On the other hand, Musk’s tweet serves to highlight the tawdriness of a board pushing this grant even as it fails to address the holes in Tesla’s governance that both saw the original award struck down and also enable the CEO to blithely threaten the shareholders the board is nominally charged with representing. Compounding this is the call to change Tesla’s state of incorporation; a move the board says follows years of deliberation and a rigorous analysis, involving a special committee of one, but which also definitely follows Musk losing out in Delaware, denouncing incorporation there and then polling his followers on X about it.3
To re-ratify this award would be not only to unnecessarily give away a chunk of the company, it would be to allow a board to get away with its own failings. Tesla’s retail investors may be fine with this, but institutional shareholders — 54% of the float, according to data compiled by Bloomberg — should not be. By all means, the board could come up with a new package with updated targets that look forward rather than back. My humble suggestion is to take Musk at his word on a prior claim. Back in October 2022, while in the middle of selling a chunk of his own stake, Musk speculated that Tesla could one day be worth double the market cap of Saudi Arabian Oil Co., currently implying something like $3.6 trillion. A stretch goal, obviously. Maybe make it just half that — to be fair.
1. Tesla's Chief Executive Elon Musk was worth $201 billion as of June 4, 2024, according to the Bloomberg Billionaires Index, putting him in third position.

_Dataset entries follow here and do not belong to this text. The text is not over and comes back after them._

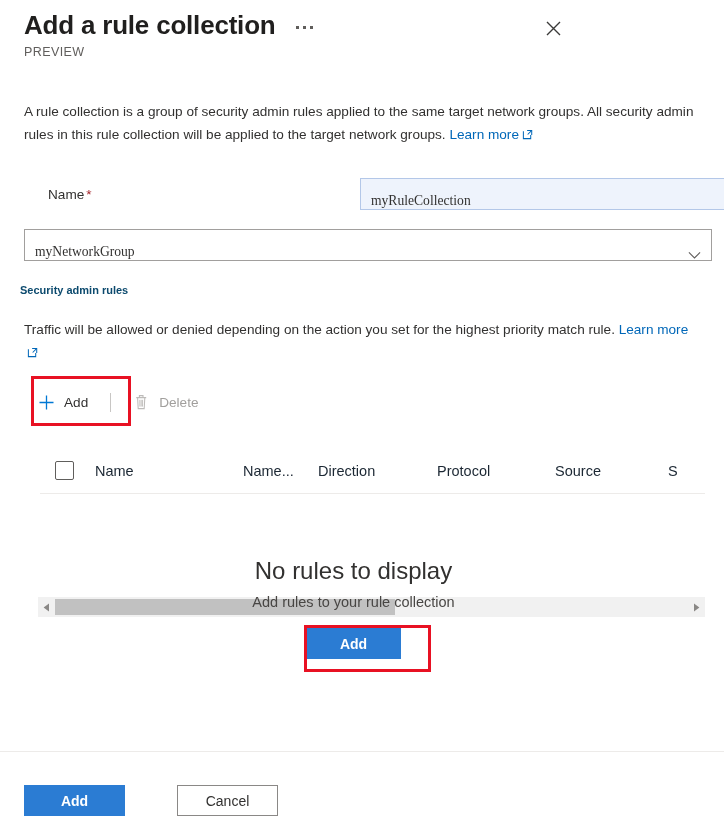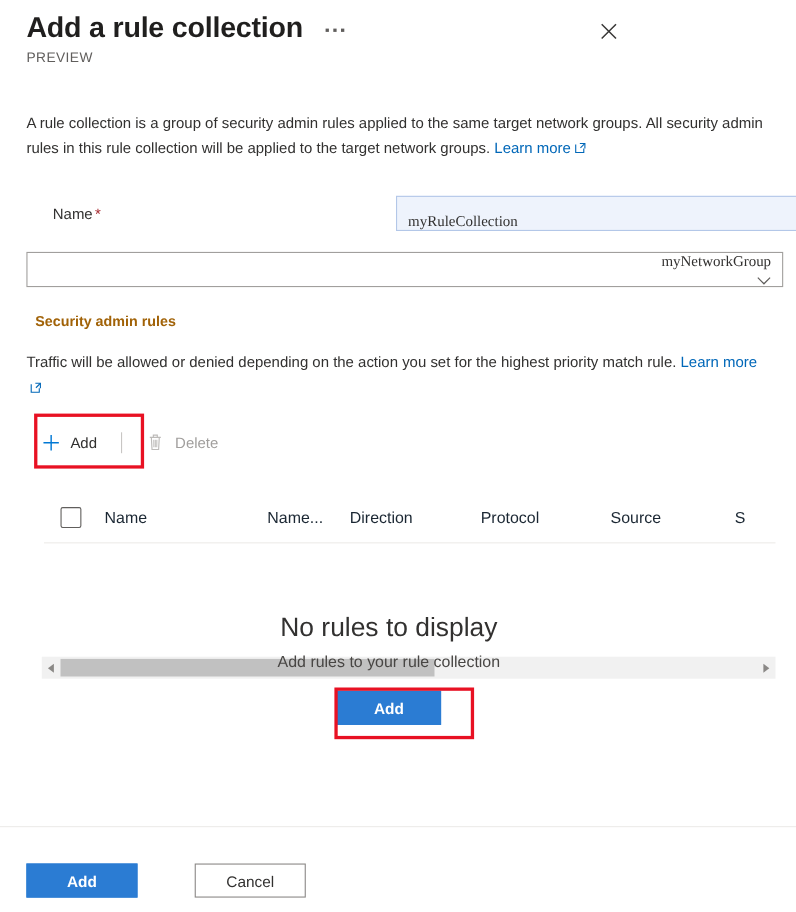--- a/index.html
+++ b/index.html
@@ -152,7 +152,6 @@
   .field.dropdown {
     justify-content: space-between;
     cursor: pointer;
-    flex-direction: column;
   }
   .chev {
     color: #605e5c;

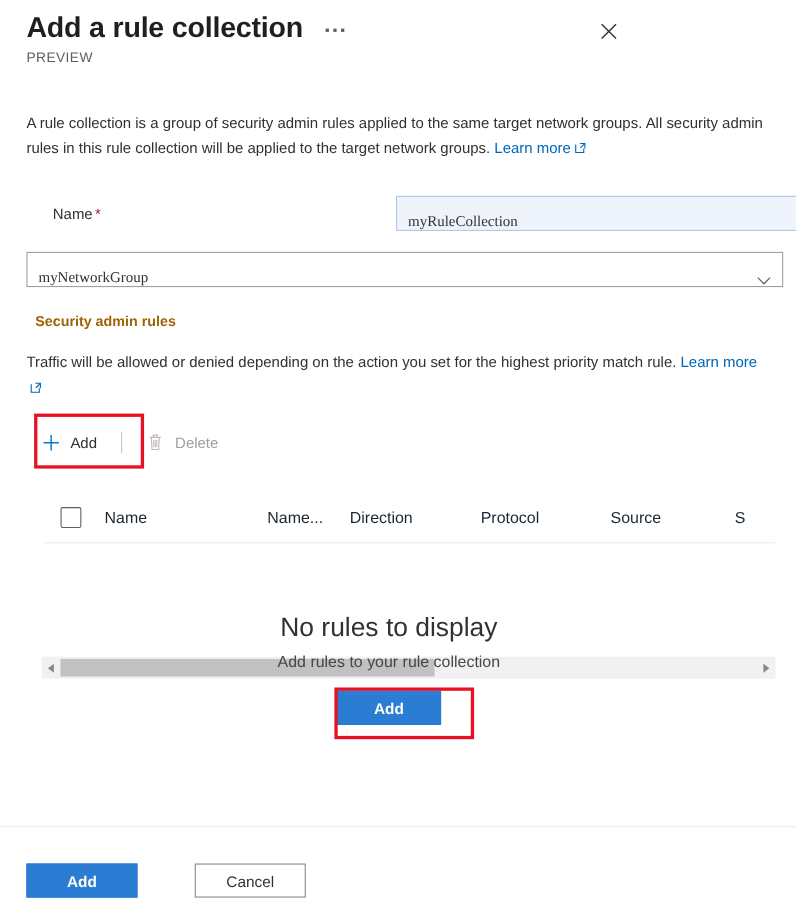--- a/index.html
+++ b/index.html
@@ -163,11 +163,11 @@
   
   .section-title {
     position: absolute;
-    left: 32px;
+    left: 20px;
     top: 206px;
-    font-size: 13px;
+    font-size: 11px;
     font-weight: 600;
-    color: #a16207;
+    color: #0c4a6e;
   }
   .section-desc {
     position: absolute;

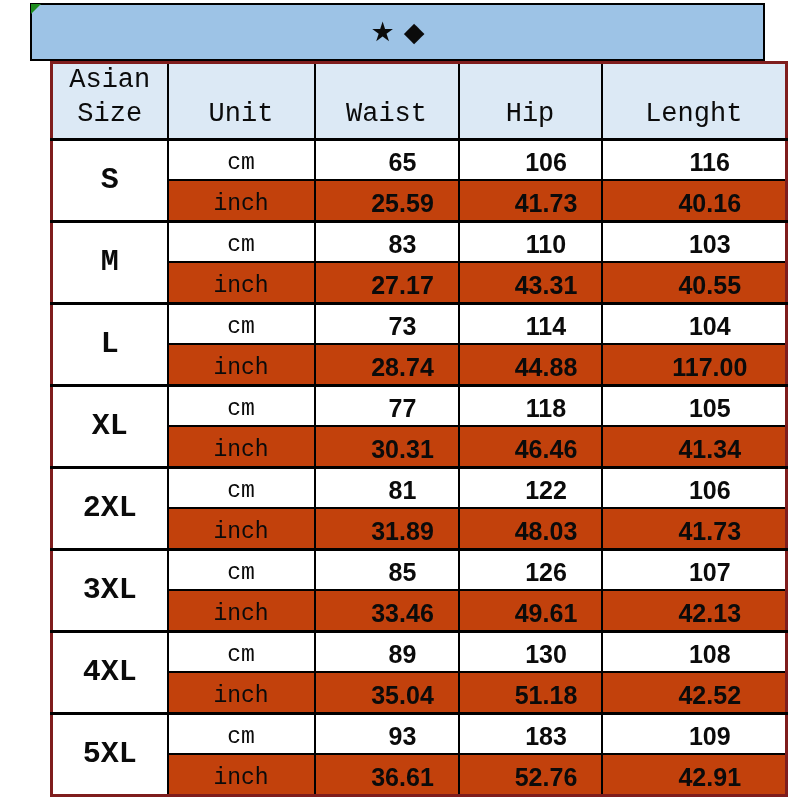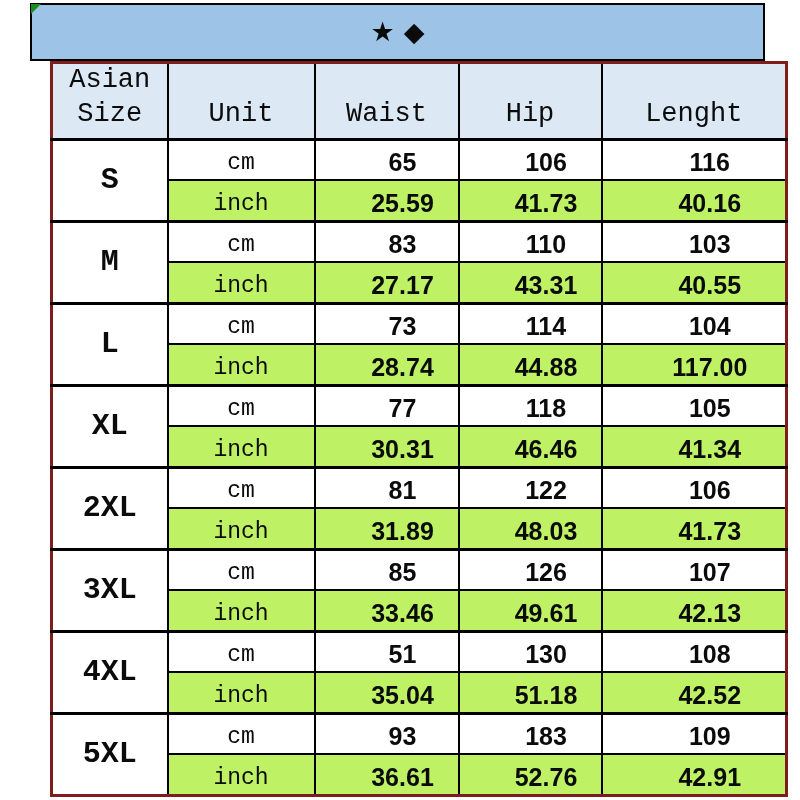--- a/index.html
+++ b/index.html
@@ -87,7 +87,7 @@
     padding-left: 34px;
   }
   tr.row-cm td { background: #ffffff; }
-  tr.row-inch td { background: #bef264; }
+  tr.row-inch td { background: #c2410c; }
 </style>
 </head>
 <body>

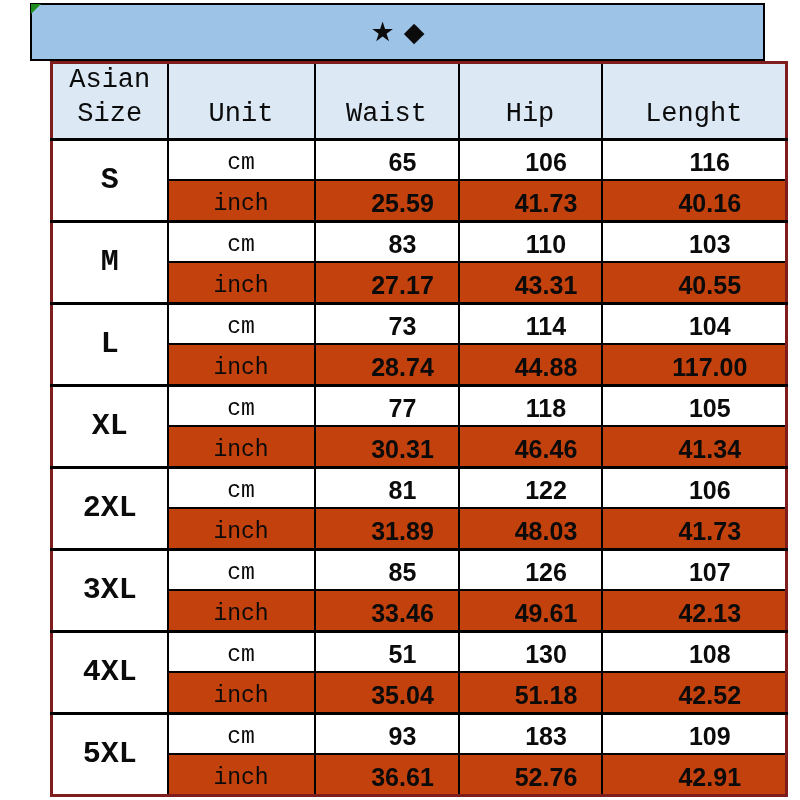--- a/index.html
+++ b/index.html
@@ -207,7 +207,7 @@
       <tr class="row-cm group-start">
         <td class="size-cell" rowspan="2">4XL</td>
         <td class="unit-cell">cm</td>
-        <td class="value-cell">51</td>
+        <td class="value-cell">89</td>
         <td class="value-cell">130</td>
         <td class="value-cell">108</td>
       </tr>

However, $46 billion of that relates to the Tesla options he holds that are now in doubt following a court judgment and which are a big theme of this particular column. Subtract those, and Musk falls to fifth position. Still seems like a big ask to play the victim card, but perhaps easier than when you're in the top three?
2. A useful example of this is Baillie Gifford & Co., a notable backer of Tesla which held more than 200 million shares at the end of 2019, making it then the second-largest shareholder in the company behind Musk himself. It sold heavily through the rally of 2020 and 2021, though still suffered heavy losses on its remaining stake in 2022. As of the end of March, it held 17.8 million shares across various funds.
3. One interesting facet of this particular proposal is that the board justifies it in part because Tesla’s identity is becoming “inextricably tied” with Texas. I ran a screen on the Bloomberg Terminal of companies headquartered in Texas, returning 908 results. Of those, 872 had information on their state of incorporation. Of those, 84, or a little less than 10%, were incorporated in Texas. That made Texas the third largest state in the sample. The second largest was Nevada, with 172 companies, or a fifth, while the largest was Delaware, with 507 companies, or 58%. If there is value in aligning geographic identity with incorporation, very few companies domiciled in Texas appear to see it as yet.